Сам Бонч-Бруевич — один из немногих выживших старых ленинцев тонко чувствовал запросы эпохи и господствующие умонастроения. Времена глумлений, считал он, прошли, и даже в запасниках музея мощи могут представлять политическую опасность: там же есть и мощи Александра Невского, который упоминался Сталиным как один из наших «героических предков», и не лучше ли по-тихому вообще закрыть эту тему. Действительно, старый большевик, знакомый с вопросами народной религиозности не понаслышке, Бонч-Бруевич не напоминал уже покойного Емельяна Ярославского и, видимо, не считал допустимым издеваться над чувствами верующих. Конечно, он не мог себе представить, что времена Емельяна Ярославского скоро вернутся и «мощи» снова будут затребованы для антирелигиозной агитации, впрочем, ему уже было не суждено дожить до этого.

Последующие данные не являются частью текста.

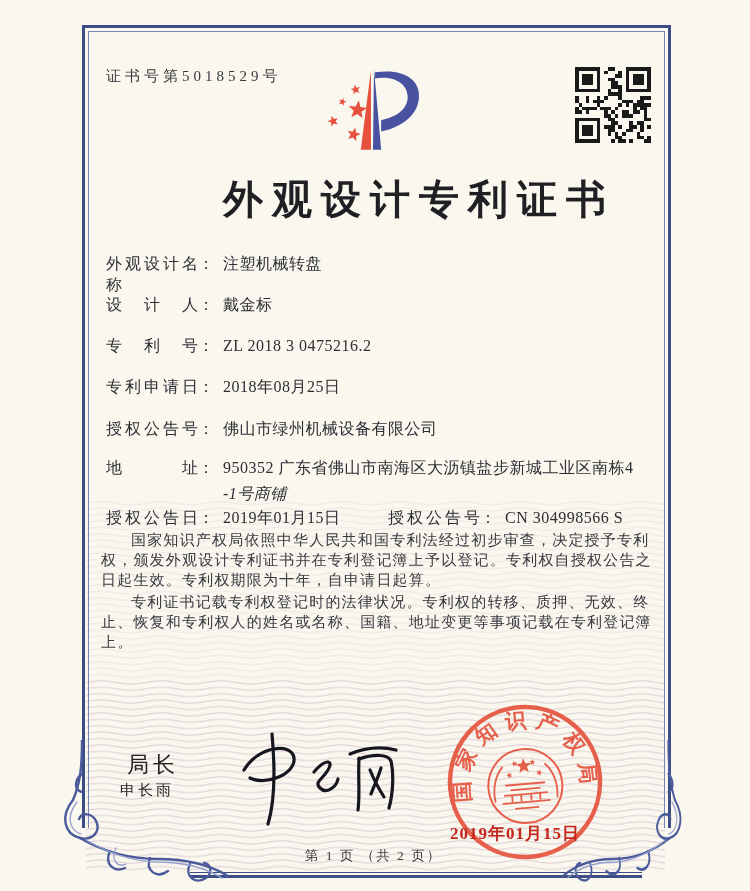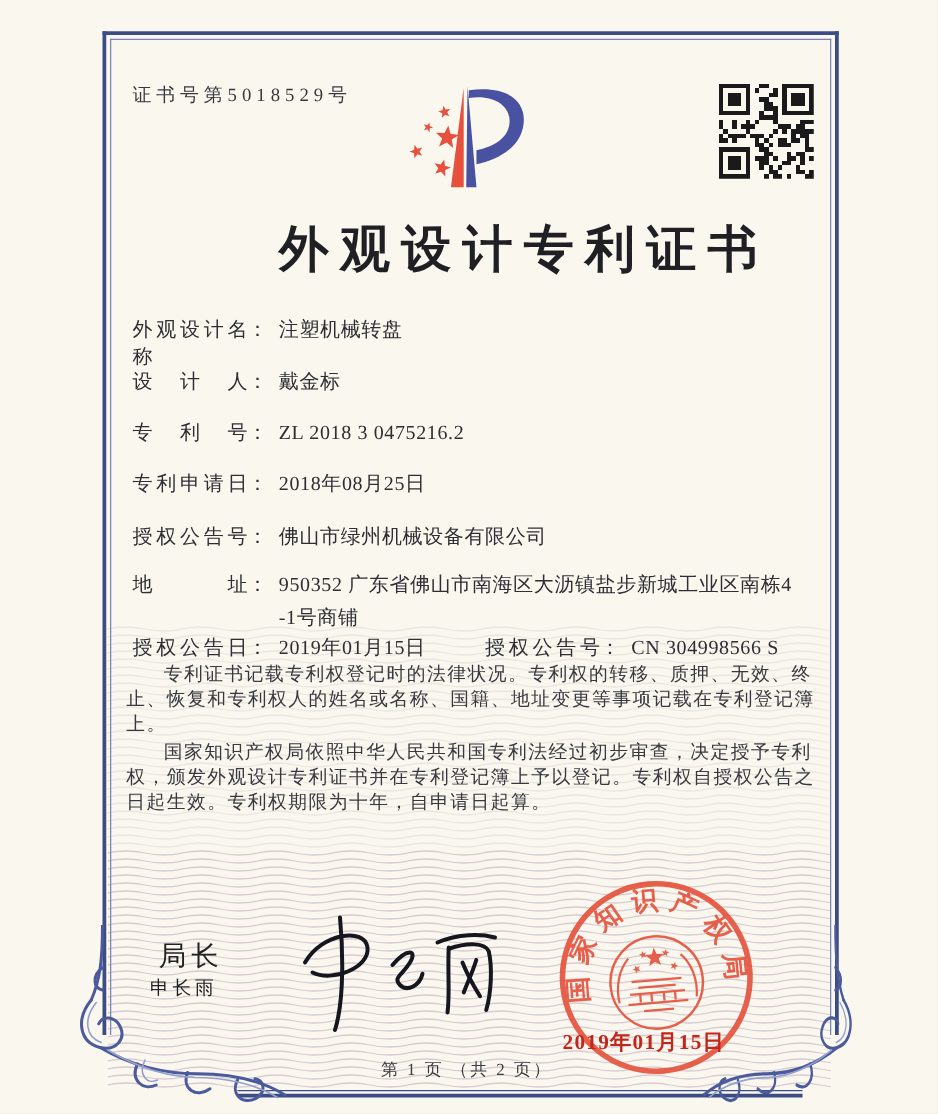--- a/index.html
+++ b/index.html
@@ -30,21 +30,21 @@
   .qr{position:absolute;left:575px;top:67px;width:76px;height:76px;}
   .title{position:absolute;left:82px;top:172px;width:674px;text-align:center;
          font-size:40px;font-weight:bold;letter-spacing:9px;color:#1f1f24;}
 
   
   .frow{position:absolute;left:106px;width:560px;font-size:16px;color:var(--ink);}
   .flabel{display:inline-block;width:92px;text-align:justify;text-align-last:justify;vertical-align:top;}
   .fcolon{display:inline-block;margin-right:9px;}
   .fvalue{letter-spacing:.5px;}
   .fpair2{position:absolute;left:282px;top:0;}
-  .addr2{margin-left:117px;margin-top:5px;letter-spacing:.5px;}
+  .addr2{margin-left:117px;margin-top:5px;letter-spacing:.5px;font-style:italic;}
 
   
   .paras{position:absolute;left:101px;top:530px;width:562px;font-size:15px;line-height:20px;
          color:#38383f;letter-spacing:1.2px;}
   .paras p{margin:0 0 2px 0;text-indent:2em;}
 
   
   .director-title{position:absolute;left:127px;top:750px;font-size:22px;letter-spacing:4px;color:#222;}
   .director-name{position:absolute;left:120px;top:781px;font-size:15px;letter-spacing:3px;color:#222;}
   .signature{position:absolute;left:212px;top:726px;width:195px;height:105px;}
@@ -276,22 +276,22 @@
     <div class="addr2">-1号商铺</div>
   </div>
   <div class="frow" style="top:508px">
     <span class="flabel">授权公告日</span><span class="fcolon">：</span><span class="fvalue">2019年01月15日</span>
     <span class="fpair2">
       <span class="flabel">授权公告号</span><span class="fcolon">：</span><span class="fvalue">CN 304998566 S</span>
     </span>
   </div>
 
   <div class="paras">
+    <p>国家知识产权局依照中华人民共和国专利法经过初步审查，决定授予专利权，颁发外观设计专利证书并在专利登记簿上予以登记。专利权自授权公告之日起生效。专利权期限为十年，自申请日起算。</p>
     <p>专利证书记载专利权登记时的法律状况。专利权的转移、质押、无效、终止、恢复和专利权人的姓名或名称、国籍、地址变更等事项记载在专利登记簿上。</p>
-    <p>国家知识产权局依照中华人民共和国专利法经过初步审查，决定授予专利权，颁发外观设计专利证书并在专利登记簿上予以登记。专利权自授权公告之日起生效。专利权期限为十年，自申请日起算。</p>
   </div>
 
   <div class="director-title">局长</div>
   <div class="director-name">申长雨</div>
 
   <svg class="signature" viewBox="0 0 195 105">
     <g fill="none" stroke="#16161e" stroke-width="3.2" stroke-linecap="round">
       <path d="M32,44 C46,20 80,16 82,32 C84,48 54,60 38,52"></path>
       <path d="M60,8 C62,30 64,72 56,98"></path>
       <path d="M102,46 C114,32 122,34 116,44 C110,54 102,56 108,62 C114,68 124,62 126,53"></path>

Побывавший в Советской России осенью 1920 г. писатель Герберт Уэллс писал в своей знаменитой книге — «Россия во мгле»: «Десять тысяч крестов московских церквей все еще сверкают на солнце. На кремлевских башнях простирают крылья императорские орлы... Церкви открыты: толпы молящихся усердно прикладываются к иконам, нищим все еще порой удается выпросить милостыню. Особенно популярностью пользуется знаменитая часовня чудотворной Иверской Божией Матери возле Спасских ворот; многие крестьянки, не попавшие внутрь ее, целуют ее каменные стены. Как раз напротив нее на стене дома выведен в рамке знаменитый ныне лозунг “Религия — опиум для народа”. Действенность этой надписи снижается тем, что русский народ не умеет читать. У меня произошел небольшой, но забавный спор насчет этой надписи с г. Вандерлипом, американским финансистом. он считал, что она должна быть уничтожена. Я находил, что ее стоит сохранить как историческую реликвию, а также потому, что веротерпимость должна распространяться и на атеистов».
Конечно, Уэллс не мог знать, что данная надпись сделана именно в начале революции, он мог так подумать, глядя на толпы богомольцев вокруг Красной площади, считая, что антирелигиозный проект большевиков не прошел, но надпись будет интересна будущим историкам. И его верующий оппонент считал, что вера победила и цитата Маркса должна быть уничтожена, не вводя в соблазн население Москвы. Они не знали, что все еще только начинается и что вскоре и тысячи крестов над московскими церквями, и орлы над башнями Кремля, и Иверскую часовню можно будет увидеть только на старой фотографии, впрочем, как и надпись «Религия — опиум для народа».